DATA FOR REVIEW >>
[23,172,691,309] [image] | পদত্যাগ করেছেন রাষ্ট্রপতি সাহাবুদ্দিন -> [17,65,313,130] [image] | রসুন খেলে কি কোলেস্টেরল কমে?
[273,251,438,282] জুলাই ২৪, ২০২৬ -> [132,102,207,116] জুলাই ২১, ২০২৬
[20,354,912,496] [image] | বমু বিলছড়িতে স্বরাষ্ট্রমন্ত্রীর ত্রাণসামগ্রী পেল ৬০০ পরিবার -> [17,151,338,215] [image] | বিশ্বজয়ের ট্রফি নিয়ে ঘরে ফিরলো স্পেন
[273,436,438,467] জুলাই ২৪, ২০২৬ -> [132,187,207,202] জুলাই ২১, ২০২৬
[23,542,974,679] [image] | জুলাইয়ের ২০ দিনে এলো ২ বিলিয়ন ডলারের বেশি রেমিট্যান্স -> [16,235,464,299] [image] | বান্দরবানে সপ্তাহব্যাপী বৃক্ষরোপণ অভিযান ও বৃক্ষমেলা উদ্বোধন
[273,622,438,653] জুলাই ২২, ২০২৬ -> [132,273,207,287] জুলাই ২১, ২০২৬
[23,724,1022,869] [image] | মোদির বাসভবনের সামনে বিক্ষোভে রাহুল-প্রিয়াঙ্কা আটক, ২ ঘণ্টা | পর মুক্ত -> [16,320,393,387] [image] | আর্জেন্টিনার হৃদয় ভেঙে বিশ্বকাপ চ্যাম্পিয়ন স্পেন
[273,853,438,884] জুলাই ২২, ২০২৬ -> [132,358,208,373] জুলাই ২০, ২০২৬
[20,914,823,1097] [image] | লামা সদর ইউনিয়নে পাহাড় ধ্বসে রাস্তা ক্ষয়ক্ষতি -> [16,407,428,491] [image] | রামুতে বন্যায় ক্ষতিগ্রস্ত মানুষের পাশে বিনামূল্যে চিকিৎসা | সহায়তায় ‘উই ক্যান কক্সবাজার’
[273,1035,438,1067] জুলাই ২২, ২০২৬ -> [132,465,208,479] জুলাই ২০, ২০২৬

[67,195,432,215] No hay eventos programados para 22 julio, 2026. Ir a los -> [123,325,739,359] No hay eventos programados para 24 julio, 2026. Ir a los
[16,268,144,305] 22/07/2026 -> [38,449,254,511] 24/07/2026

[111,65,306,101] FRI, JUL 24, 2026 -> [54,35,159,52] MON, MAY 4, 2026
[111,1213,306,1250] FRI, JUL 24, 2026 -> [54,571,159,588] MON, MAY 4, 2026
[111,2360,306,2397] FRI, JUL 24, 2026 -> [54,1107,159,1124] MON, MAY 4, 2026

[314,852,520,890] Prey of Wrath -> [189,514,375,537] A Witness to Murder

PROBLEM STATEMENT >> Whatever appears in the lines above should be copied exactly.

ANSWER AREA >>
[23,172,691,309] [image] | পদত্যাগ করেছেন রাষ্ট্রপতি সাহাবুদ্দিন -> [17,65,313,130] [image] | রসুন খেলে কি কোলেস্টেরল কমে?
[273,251,438,282] জুলাই ২৪, ২০২৬ -> [132,102,207,116] জুলাই ২১, ২০২৬
[20,354,912,496] [image] | বমু বিলছড়িতে স্বরাষ্ট্রমন্ত্রীর ত্রাণসামগ্রী পেল ৬০০ পরিবার -> [17,151,338,215] [image] | বিশ্বজয়ের ট্রফি নিয়ে ঘরে ফিরলো স্পেন
[273,436,438,467] জুলাই ২৪, ২০২৬ -> [132,187,207,202] জুলাই ২১, ২০২৬
[23,542,974,679] [image] | জুলাইয়ের ২০ দিনে এলো ২ বিলিয়ন ডলারের বেশি রেমিট্যান্স -> [16,235,464,299] [image] | বান্দরবানে সপ্তাহব্যাপী বৃক্ষরোপণ অভিযান ও বৃক্ষমেলা উদ্বোধন
[273,622,438,653] জুলাই ২২, ২০২৬ -> [132,273,207,287] জুলাই ২১, ২০২৬
[23,724,1022,869] [image] | মোদির বাসভবনের সামনে বিক্ষোভে রাহুল-প্রিয়াঙ্কা আটক, ২ ঘণ্টা | পর মুক্ত -> [16,320,393,387] [image] | আর্জেন্টিনার হৃদয় ভেঙে বিশ্বকাপ চ্যাম্পিয়ন স্পেন
[273,853,438,884] জুলাই ২২, ২০২৬ -> [132,358,208,373] জুলাই ২০, ২০২৬
[20,914,823,1097] [image] | লামা সদর ইউনিয়নে পাহাড় ধ্বসে রাস্তা ক্ষয়ক্ষতি -> [16,407,428,491] [image] | রামুতে বন্যায় ক্ষতিগ্রস্ত মানুষের পাশে বিনামূল্যে চিকিৎসা | সহায়তায় ‘উই ক্যান কক্সবাজার’
[273,1035,438,1067] জুলাই ২২, ২০২৬ -> [132,465,208,479] জুলাই ২০, ২০২৬

[67,195,432,215] No hay eventos programados para 22 julio, 2026. Ir a los -> [123,325,739,359] No hay eventos programados para 24 julio, 2026. Ir a los
[16,268,144,305] 22/07/2026 -> [38,449,254,511] 24/07/2026

[111,65,306,101] FRI, JUL 24, 2026 -> [54,35,159,52] MON, MAY 4, 2026
[111,1213,306,1250] FRI, JUL 24, 2026 -> [54,571,159,588] MON, MAY 4, 2026
[111,2360,306,2397] FRI, JUL 24, 2026 -> [54,1107,159,1124] MON, MAY 4, 2026

[314,852,520,890] Prey of Wrath -> [189,514,375,537] A Witness to Murder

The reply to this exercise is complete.